- [WHAT YOU ARE ASKED TO DO]
Write out every entry exactly as it appears, omitting the pictures.

- [MATERIAL SHOWN]
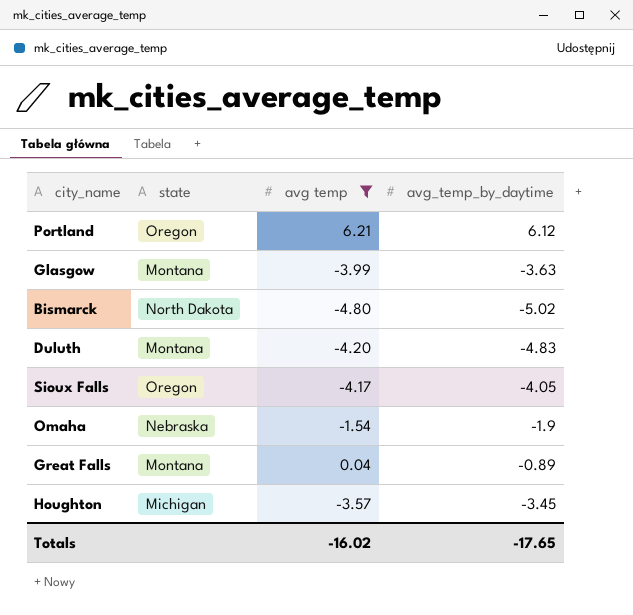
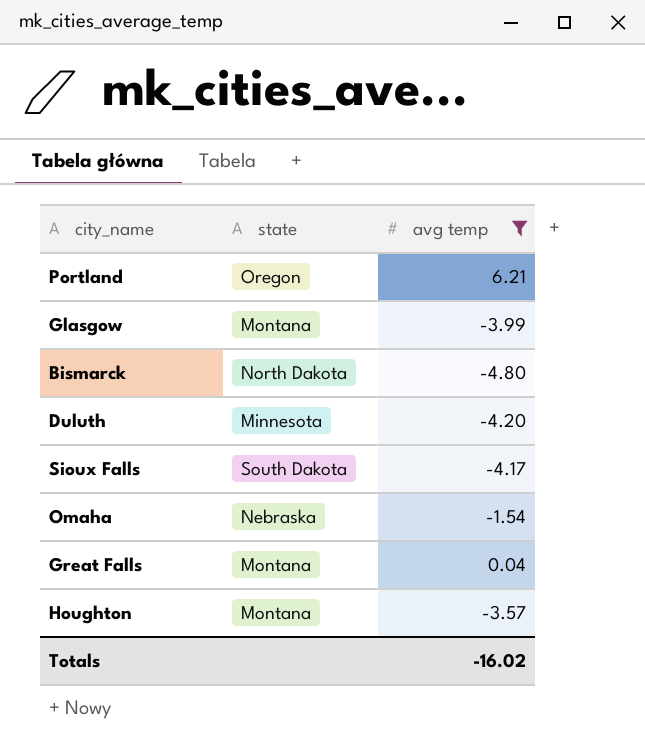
column avg_temp_by_daytime | position: 4 -> none
Duluth | state: Montana -> Minnesota
Sioux Falls | state: Oregon -> South Dakota
Houghton | state: Michigan -> Montana

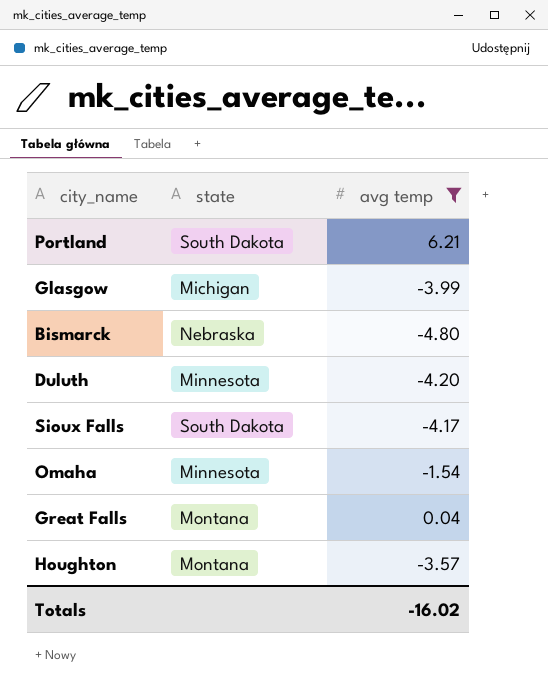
Portland | state: Oregon -> South Dakota
Glasgow | state: Montana -> Michigan
Bismarck | state: North Dakota -> Nebraska
Omaha | state: Nebraska -> Minnesota

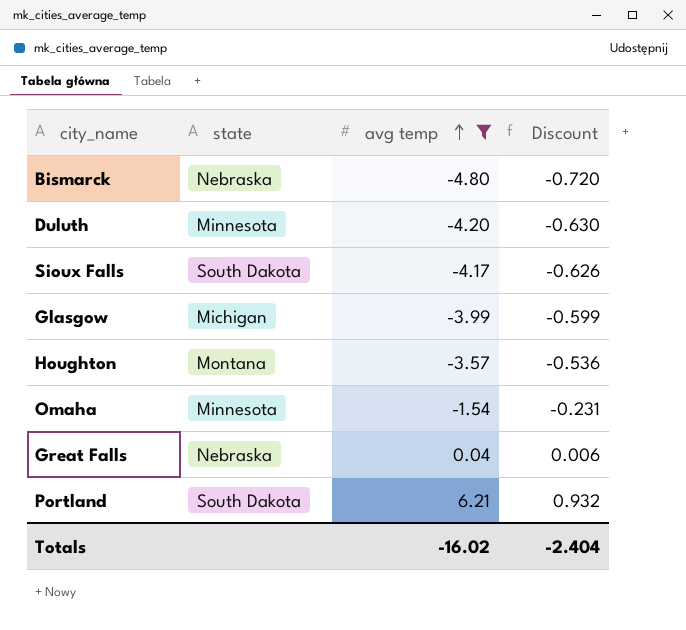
row order: none -> avg temp ascending
column Discount | formula: none -> [avg temp] * 0.15
Great Falls | state: Montana -> Nebraska

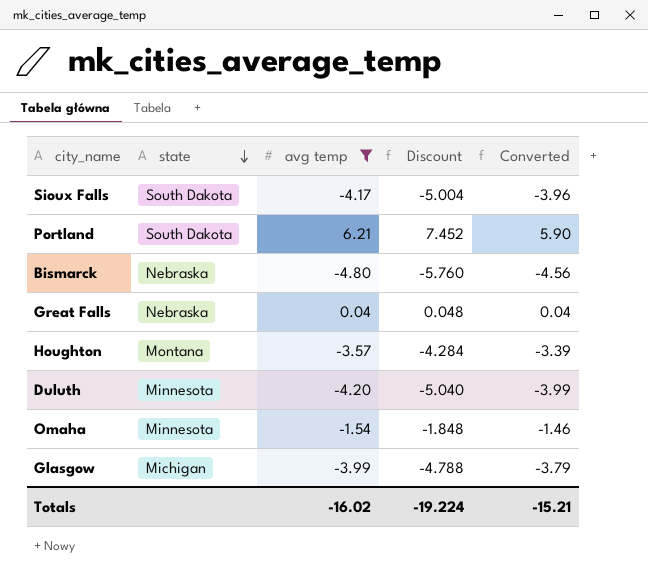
row order: avg temp ascending -> state descending
column Discount | formula: [avg temp] * 0.15 -> [avg temp] * 1.2
column Converted | formula: none -> [avg temp] * 0.95
Totals | Discount: -2.404 -> -19.224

- [YOUR RESPONSE]
column avg_temp_by_daytime | position: 4 -> none
Duluth | state: Montana -> Minnesota
Sioux Falls | state: Oregon -> South Dakota
Houghton | state: Michigan -> Montana

Portland | state: Oregon -> South Dakota
Glasgow | state: Montana -> Michigan
Bismarck | state: North Dakota -> Nebraska
Omaha | state: Nebraska -> Minnesota

row order: none -> avg temp ascending
column Discount | formula: none -> [avg temp] * 0.15
Great Falls | state: Montana -> Nebraska

row order: avg temp ascending -> state descending
column Discount | formula: [avg temp] * 0.15 -> [avg temp] * 1.2
column Converted | formula: none -> [avg temp] * 0.95
Totals | Discount: -2.404 -> -19.224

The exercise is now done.